Microglia GSEA across brain

Aducanumab vs IgG, per-region fgsea against MSigDB M7 (Immunologic Signatures) mouse gene sets

Published

March 18, 2026

Code

library(msigdbr)
library(fgsea)
library(tidyverse)
library(kableExtra)
library(ggrepel)
library(pheatmap)

Overview

Gene Set Enrichment Analysis (GSEA) was applied to characterise the immunological pathways altered in microglia by aducanumab treatment, across individual brain regions. The analysis uses ranked gene lists derived from the pseudobulk DESeq2 results using the clean Kai´s microglia seurat object and tests them against the M7 Immunologic Signature gene sets from MSigDB.

M7 rationale. M7 gene sets represent cell states and perturbations within the immune system, with the initial release curated from Cui et al. 2023. These sets catalogue cell-type-specific transcriptional responses of mouse immune cells to 86 cytokines in vivo, making them highly appropriate for interpreting microglial responses to immunotherapy. See also the Immune Dictionary Portal for more information.

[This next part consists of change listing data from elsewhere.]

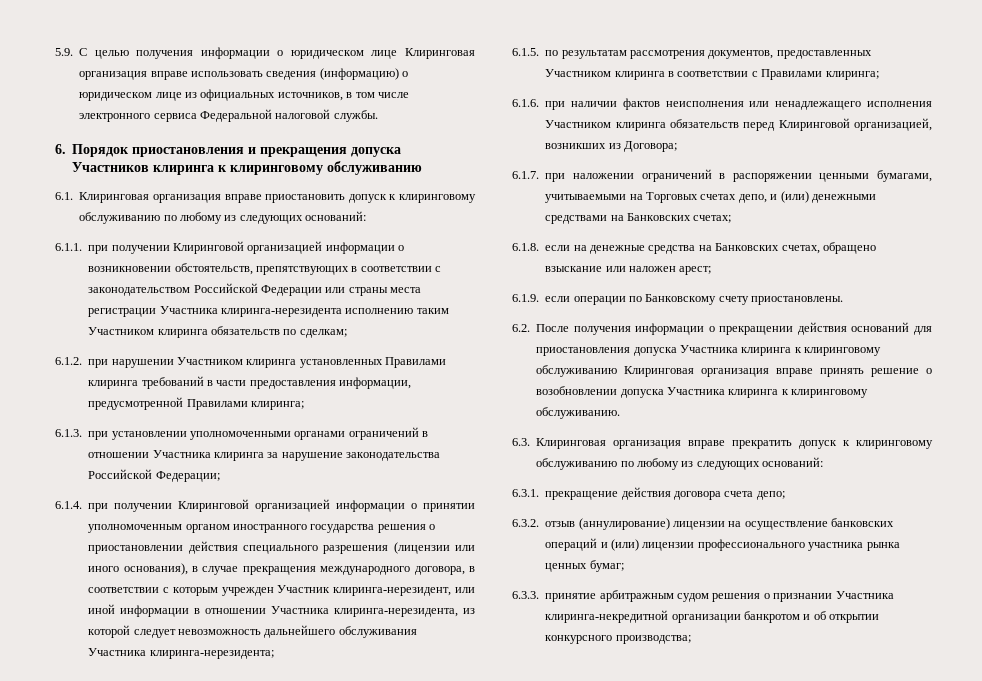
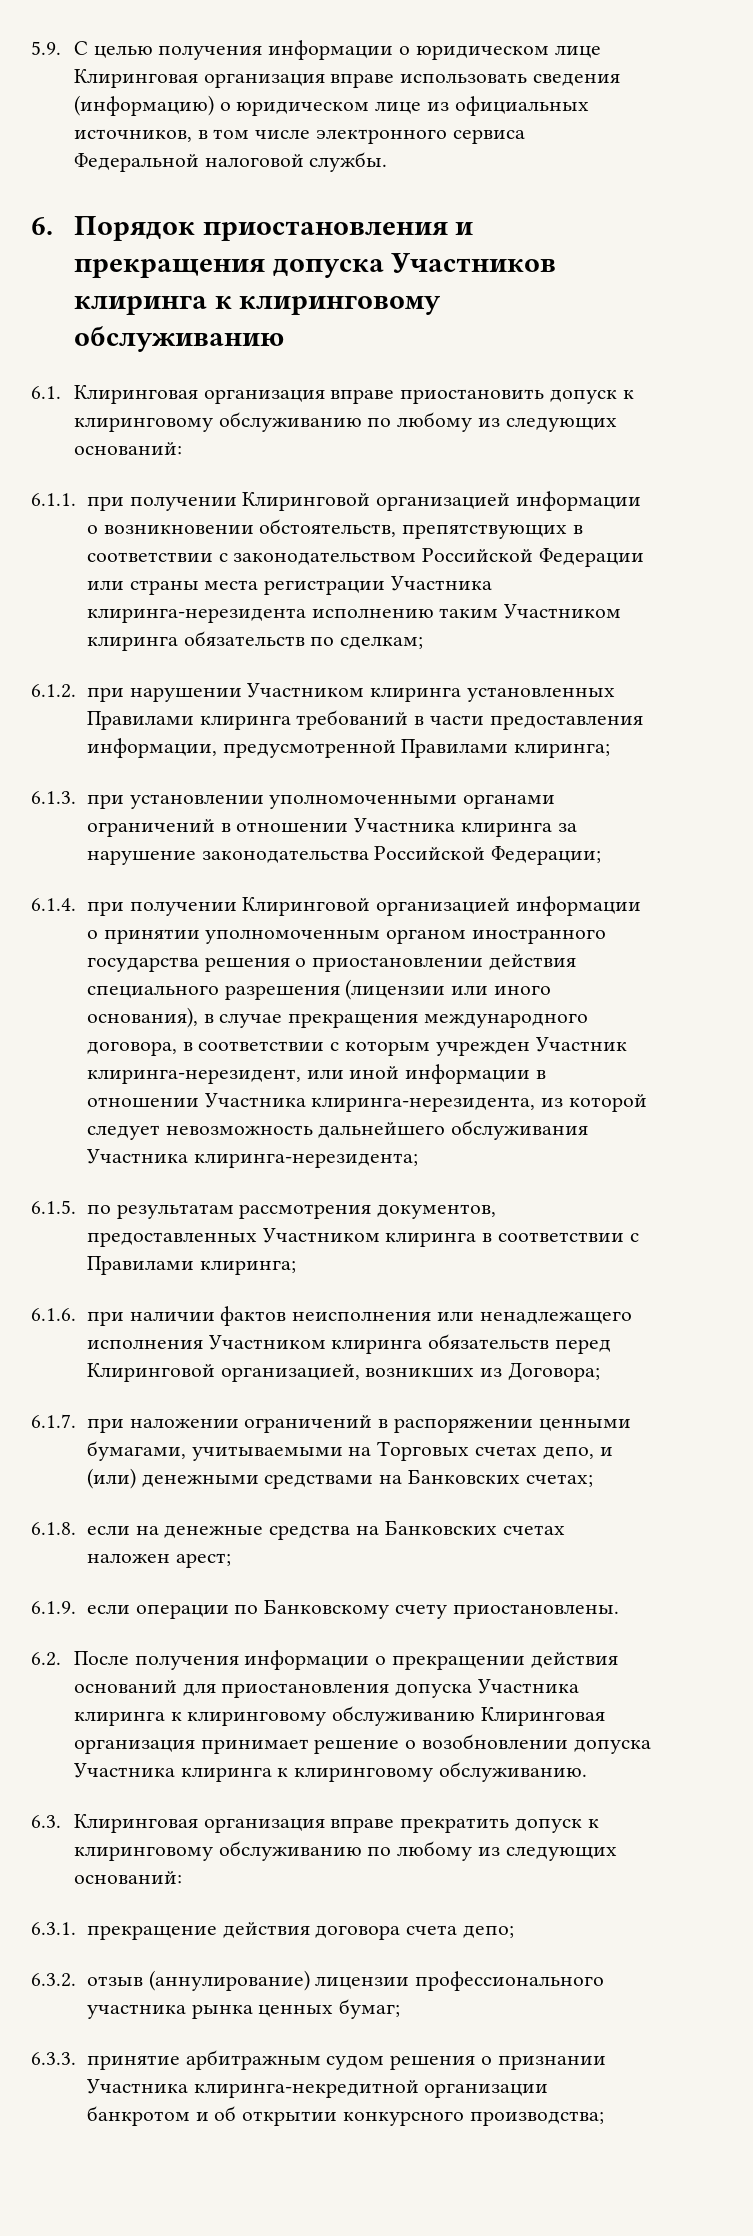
- 6.1.8. если на денежные средства на Банковских счетах, обращено взыскание или наложен арест;
+ 6.1.8. если на денежные средства на Банковских счетах наложен арест;
- 6.2. После получения информации о прекращении действия оснований для приостановления допуска Участника клиринга к клиринговому обслуживанию Клиринговая организация вправе принять решение о возобновлении допуска Участника клиринга к клиринговому обслуживанию.
+ 6.2. После получения информации о прекращении действия оснований для приостановления допуска Участника клиринга к клиринговому обслуживанию Клиринговая организация принимает решение о возобновлении допуска Участника клиринга к клиринговому обслуживанию.
- 6.3.2. отзыв (аннулирование) лицензии на осуществление банковских операций и (или) лицензии профессионального участника рынка ценных бумаг;
+ 6.3.2. отзыв (аннулирование) лицензии профессионального участника рынка ценных бумаг;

Panel constraint. The Xenium panel targets approximately 480 genes. Because GSEA only ranks genes present in the data, the effective size of each gene set reflects its intersection with this panel. To retain gene sets with as few as five panel-represented members, minSize = 5 was used (compared with the conventional threshold of 15 used for whole-transcriptome data). No explicit panel filter was applied: fgsea automatically intersects the ranked list with each pathway, so effective sizes already reflect the panel constraint.

Interpretation of NES. The Normalized Enrichment Score (NES) measures whether a gene set is over-represented at the top or bottom of the ranked gene list. It is normalized for gene set size, allowing comparison across pathways and regions. NES > 0 indicates that genes in the set are disproportionately upregulated in aducanumab-treated microglia; NES < 0 indicates disproportionate upregulation in IgG controls. Pathway redundancy within each region was reduced using collapsePathways (threshold p < 0.01) before cross-region comparison.

Setup

Load M7 gene sets

Code

gene_sets <- msigdbr(species = "Mus musculus", db_species = "MM", collection = "M7")
gene_sets_list <- split(gene_sets$gene_symbol, gene_sets$gs_name)

cat("M7 gene sets loaded:", length(gene_sets_list), "\n")

M7 gene sets loaded: 787

Load DE results

Code

de_by_region <- readRDS("results/20260303-DEG_MG_byRegion.rds")

# Panel genes = union of all genes tested across regions
panel_genes <- de_by_region |> map(\(df) rownames(df)) |> reduce(union)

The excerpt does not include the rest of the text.